Le décor sur pilotis conçu par Michael Levine, en apparence une simple feuille de papier froissé, jetée sur l’eau, tente bien de truquer les perspectives. Mais, aussi léger et aérien qu’il paraisse, ce dessin de paysage japonais, joliment calligraphié en nuances de gris et de blanc, pèse quand même plus de 300 tonnes. Et sur une scène aussi énorme, avec ses 33 m de large et ses 1 340 m2, les personnages qui la parcourent dans toutes les directions semblent forcément très petits, en comparaison.

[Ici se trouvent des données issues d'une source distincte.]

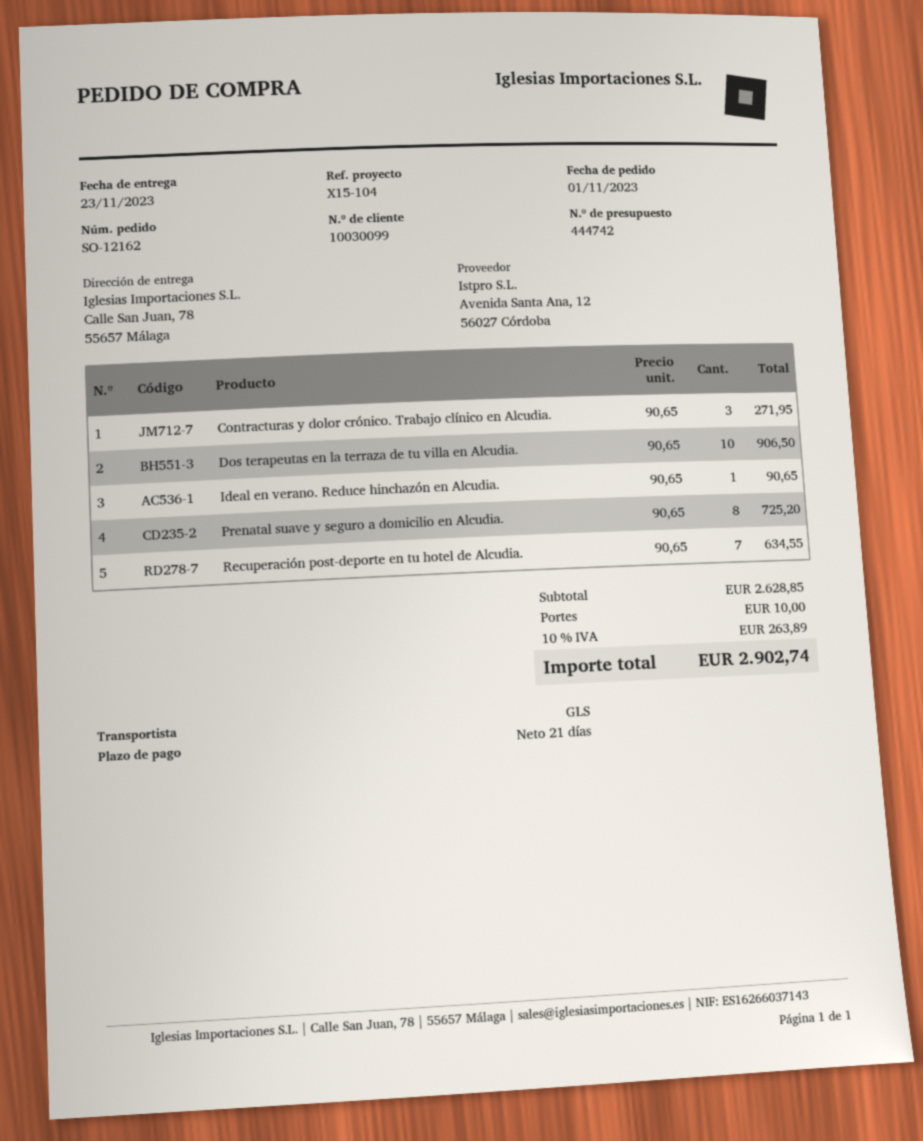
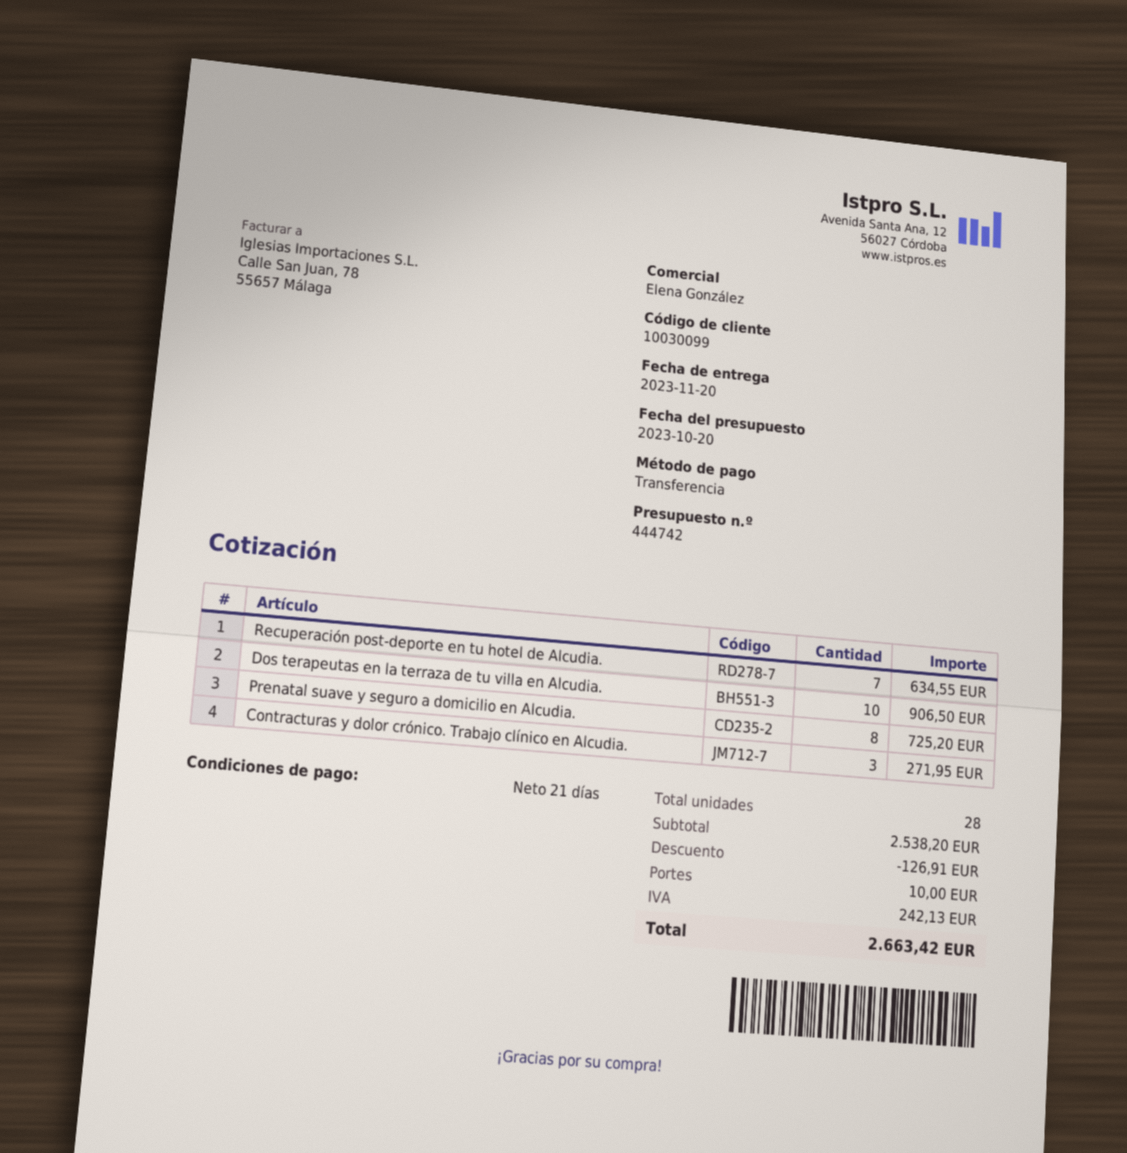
delivery date: 2023-11-23 -> 2023-11-20
Ideal en verano. Reduce hinchazón en Alcudia.: 1 for 90.65 -> none
subtotal: 2628.85 -> 2538.20
discount: none -> 126.91
tax: 263.89 -> 242.13
total: 2902.74 -> 2663.42

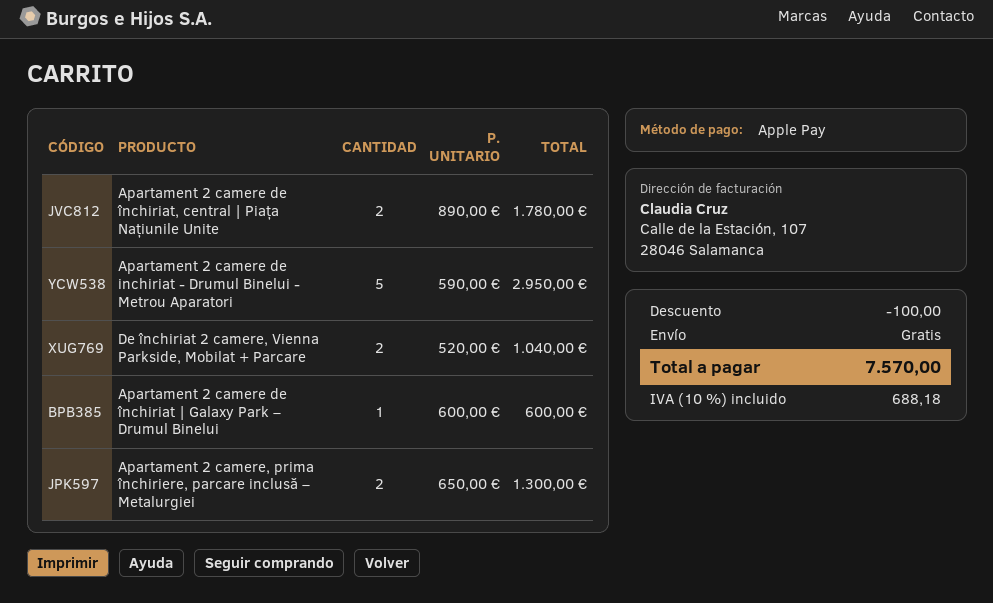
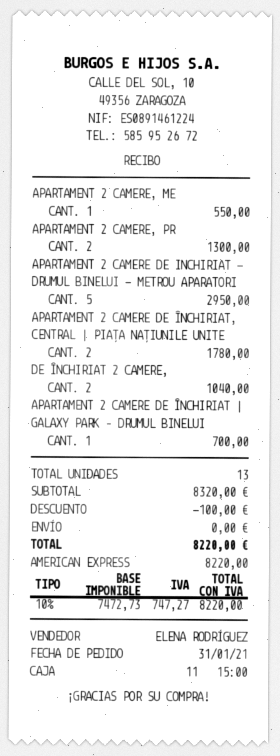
payment method: Apple Pay -> American Express
Apartament 2 camere de închiriat | Galaxy Park – Drumul Binelui: 1 for 600.00 -> 1 for 700.00
APARTAMENT 2 CAMERE, ME: none -> 1 for 550.00
tax: 10% = 688.18 -> 10% = 747.27
total: 7570.00 -> 8220.00

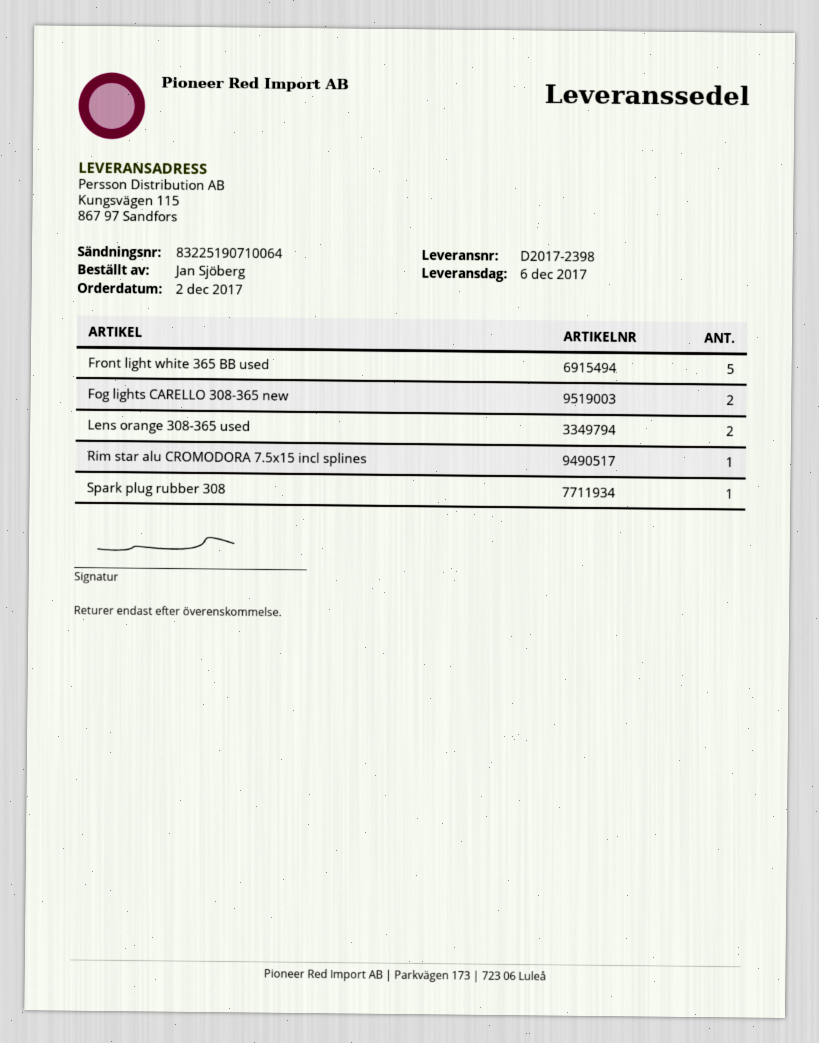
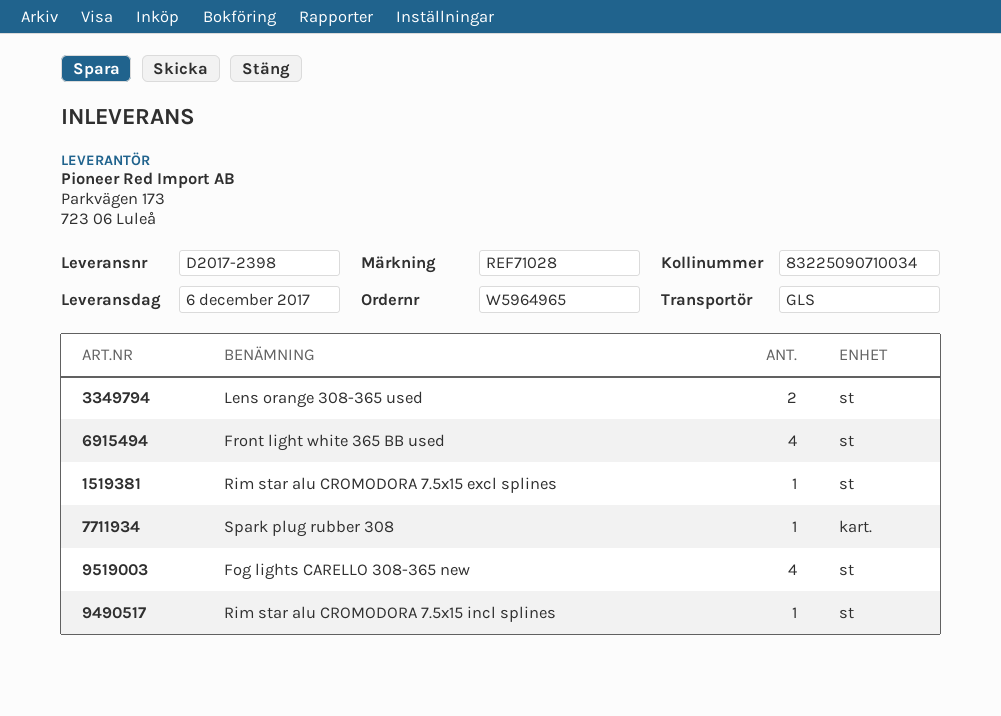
tracking number: 83225190710064 -> 83225090710034
Front light white 365 BB used: 5 -> 4
Fog lights CARELLO 308-365 new: 2 -> 4
Rim star alu CROMODORA 7.5x15 excl splines: none -> 1

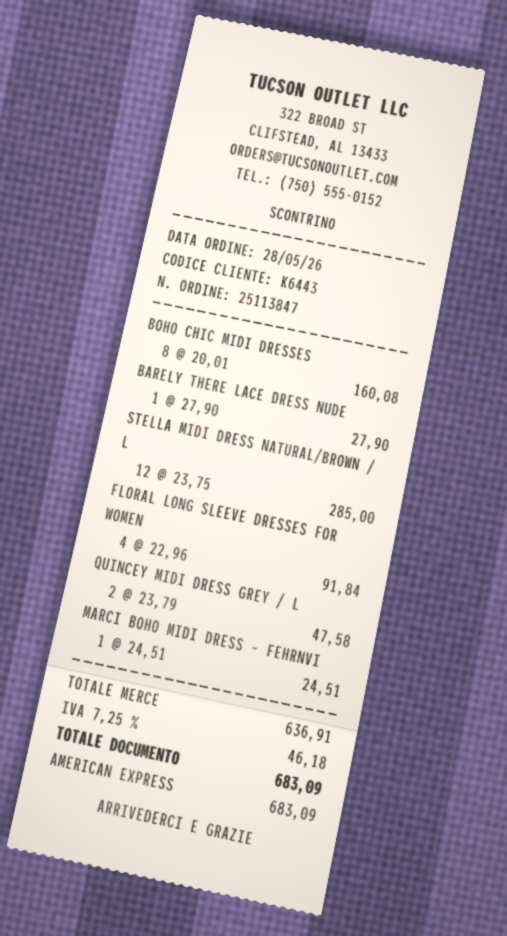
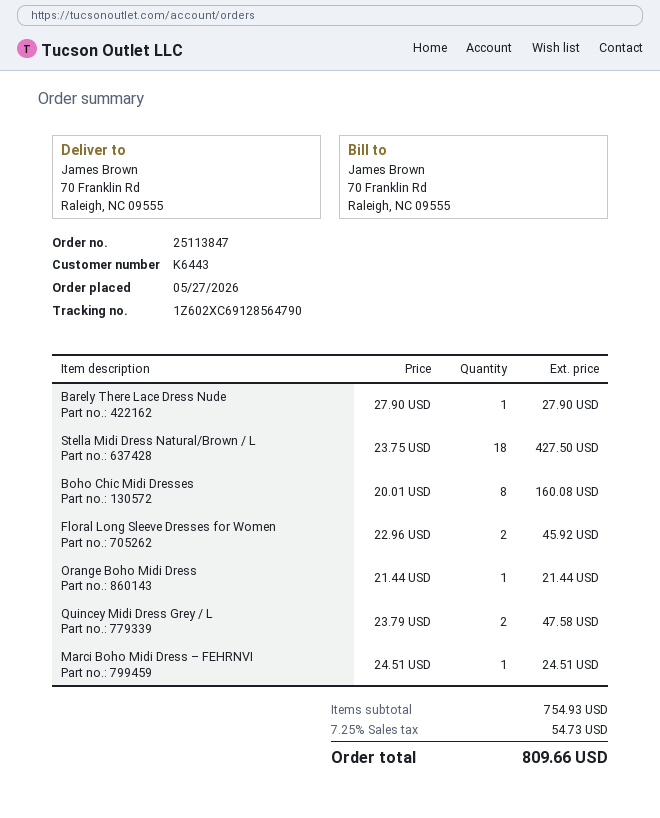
order date: 2026-05-28 -> 2026-05-27
STELLA MIDI DRESS NATURAL/BROWN / L: 12 x 23.75 = 285.00 -> 18 x 23.75 = 427.50
FLORAL LONG SLEEVE DRESSES FOR WOMEN: 4 x 22.96 = 91.84 -> 2 x 22.96 = 45.92
Orange Boho Midi Dress: none -> 1 x 21.44 = 21.44
subtotal: 636.91 -> 754.93
tax: 7.25% = 46.18 -> 7.25% = 54.73
total: 683.09 -> 809.66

Pinkerton s’introduit sur ce plateau en forte pente, en passant par un trou déchiré, comme s’il traversait effectivement un écran de papier. Mais ensuite, à quelques accessoires supplémentaires près, tel le surgissement d’un très long mât pour faire flotter, à l’acte I, un large drapeau américain, ou encore l’arrivée d’une embarcation qui paraît, elle aussi, confectionnée en origami, ce décor épuise vite la plupart de ses ressources, sauf quand un jeu subtil d’éclairages colorés et de projections vidéo le transforme en écran géant. Un déficit en surprises qui a peut-être déçu les attentes habituelles du public de Bregenz, toujours friand d’effets de machinerie lourde.
Andreas Homoki signe, de toute façon, une Madama Butterfly relativement convenue, imagerie japonaise renforcée (meublée ?) par la participation de nombreux figurants, masqués et vêtus de blanc crème, costumes librement inspirés des théâtres nô et kabuki. Une mise en place, dans l’ensemble, plutôt efficace, même si une bonne paire de jumelles reste indispensable, pour suivre l’action d’un peu plus près. Une sonorisation compétente permet, par ailleurs, au chant de paraître toujours provenir de l’endroit exact du décor où le chanteur se trouve réellement, ce qui, techniquement, n’a rien d’évident.
Commencée sous un ciel menaçant, puis perturbée par une légère averse, cette soirée de première prend un tour nettement plus dramatique, au début du II. Pendant « Un bel di vedremo », le vent se lève, de fortes vagues apparaissent sur le lac et l’horizon se zèbre de menaçants éclairs jaunâtres, alors que Cio-Cio-San reste intrépidement plantée au bord du décor, comme une figure de proue face aux éléments, drapée dans un drapeau américain qui flotte sur ses épaules.
Des conditions météo grandioses, vraiment en phase avec la situation, mais dont le prix à payer est immédiat, la représentation devant s’arrêter brutalement, sitôt l’air terminé. Le large auditorium, de plus de 7 000 places, est évacué en quelques minutes, avant que se déverse un véritable déluge, sur un dispositif scénique qui n’est pas pour rien conçu à l’épreuve d’à peu près tout, orages et tempêtes inclus.
Après une demi-heure de pause, le temps de s’installer au sec à l’intérieur du Festspielhaus, le spectacle peut reprendre, mais cette fois dans une version semi-scénique, les chanteurs ne pouvant jouer que sur un étroit praticable devant l’orchestre, et face à un auditoire beaucoup plus restreint, de 1 700 personnes environ. Le caractère conventionnel de la direction d’acteurs d’Andreas Homoki devient encore plus net, mais du moins peut-on apprécier plus équitablement, sans sonorisation, une distribution de bon niveau.
Avec, en particulier, Barno Ismatullaeva en Cio-Cio-San, beau format lyrique et actrice émouvante. Mais aussi Edgaras Montvidas, Pinkerton parfois un peu fragile techniquement, mais toujours d’un engagement très convaincant, l’impeccable Suzuki d’Annalisa Stroppa, le Sharpless remarquable, voire grandiose, de Brian Mulligan, et puis le soutien d’une haute qualité des Wiener Symphoniker, sous la direction d’Enrique Mazzola.
Là, contrairement à ce qui se passe d’ordinaire sur la Scène flottante, c’est la musique qui peut reprendre ses droits.